Article 5 – A Beautiful Story Told By My Kokum

by Cherish Halcrow

photo courtesy of Doug Lauvstad

My Kokum lives in Cross Lake (Pimicikamak Cree Nation). Before we began out interview, I explained to her that the purpose of this interview is to record her story about the legend of the loon.

Interviewer: Tansi! My name is Cherish Halcrow. This is my Kokum.

Interviewee: I am Kokum of Cherish. I am from Cross Lake, Manitoba. I was born and raised here. Nimosom wants me to tell a story about the loon.

Interviewer: What is the name of the story that you’re going to tell us?

Interviewee: Legends of the Loon. It’s one of my favourites and it’s what I could remember.

Interviewer: Where did you learn this story?

Interviewee: I will share with you a legend I learned from my father. My father, my siblings and I went out fishing one evening when we noticed a loon calling out. My father asked us if we heard the loons calling in a sequence. The channel was big and long. It was an echo and choir coming from the loons. I asked my father why they sounded like that. He said, “Do you see how the loons are all black with white spots all around their neck?” While taking out his fishing net, my father was telling us a story about the loons. My mosom, my father’s father, who was my great grandfather was the one who told my father that all animals are sacred because the creator put them on earth to be respected. They have a purpose on earth. All animals have great natural laws of creation.

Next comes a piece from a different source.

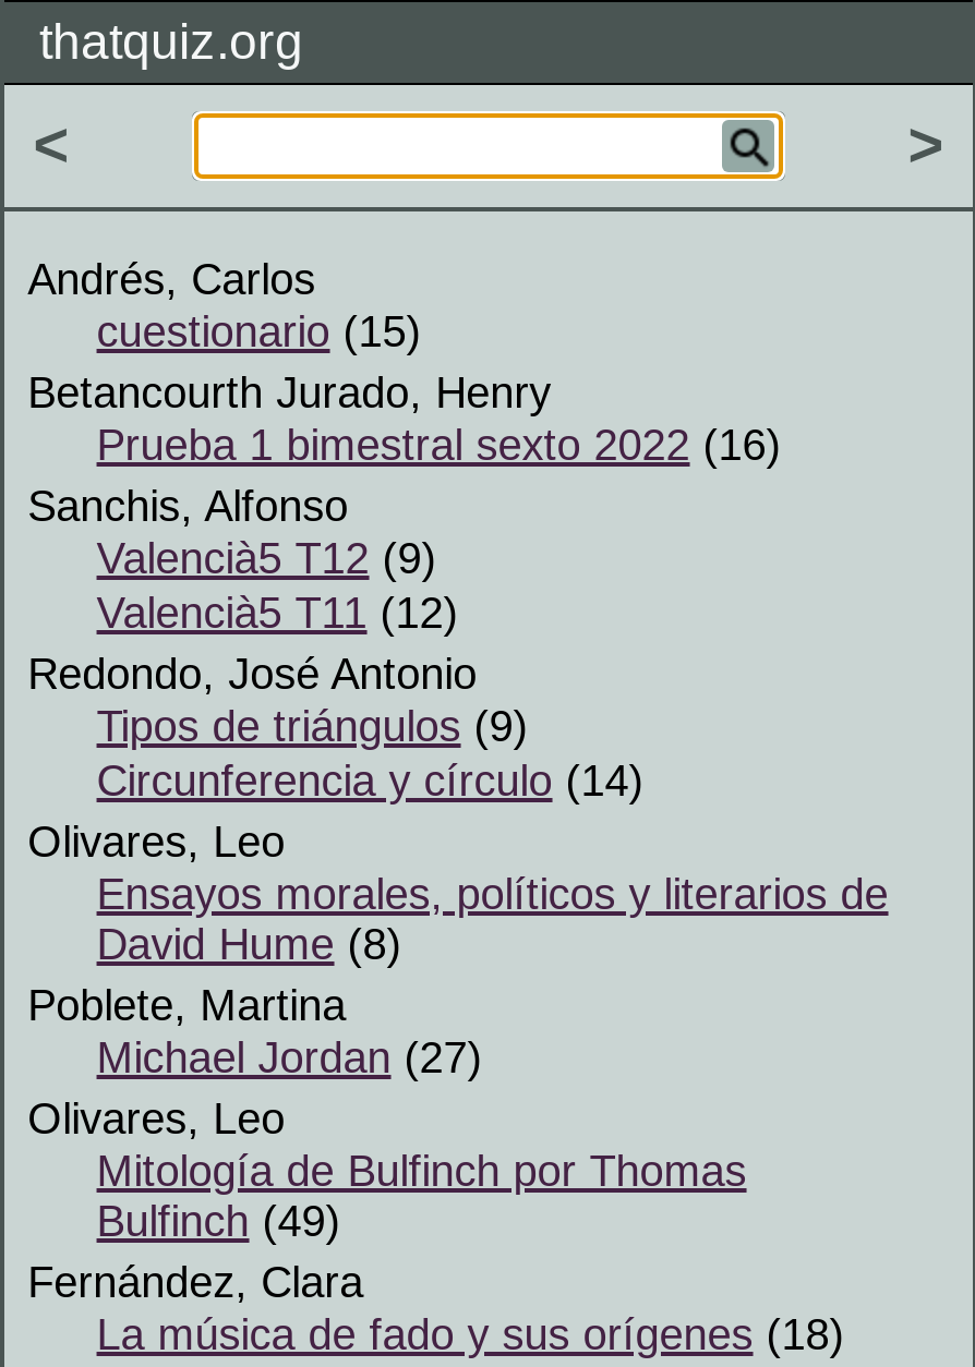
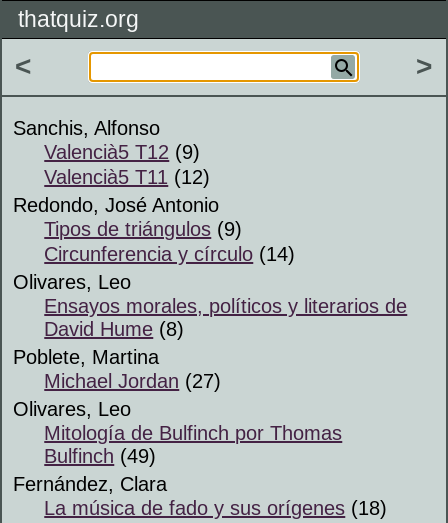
[27,255,782,469] Andrés, Carlos | cuestionario (15) | Betancourth Jurado, Henry | Prueba 1 bimestral sexto 2022 (16) -> none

When the loon was put on this earth, they only had a black coat; they had no spots on them when the creator first placed them on earth.

One day in a village way up North, one elder was practically going blind. The elder’s youngest son got married and her new wife did not like the idea that the mother-in-law had to stay with them. The wife thought the mother-in-law was in the way and wanted to get rid of her. The wife decided to put her mother-in-law somewhere on the land near the river. The husband was heartbroken and asked the wife why they could not keep his mother a little longer because in the native tradition, it is customary to take care of our elders until they pass on. The wife thought that her mother-in-law was in the way, and she wanted to be alone with her new husband. The wife kept nagging the husband about her new mother-in-law. Finally, the husband gave in to what the wife had requested, to take her mother-in-law out of her and her husband’s way. The new groom talked to her mother and told her that she had to move and that he had found her a spot to live. He explained to her that she had to move because she was getting old, and she had to be by herself. The mother was devastated and did not understand why her son wanted her to leave the house. The son explained to her that she would never be hungry and that she would set up camp for her and that she would never lack anything. He stocked up wood for her to get by, and he promised that he would pop in and out to make sure that she would never get cold or starve. He assured his mother many times that she would be fine, and he would watch out for her smoke nightly to make sure that she was fine. He wanted her to be by the river so she could listen calmly to the animals around her. Years earlier, the elder’s son had given her a nice necklace made out of a shell. The elder wore it proudly and did not take it off for anything.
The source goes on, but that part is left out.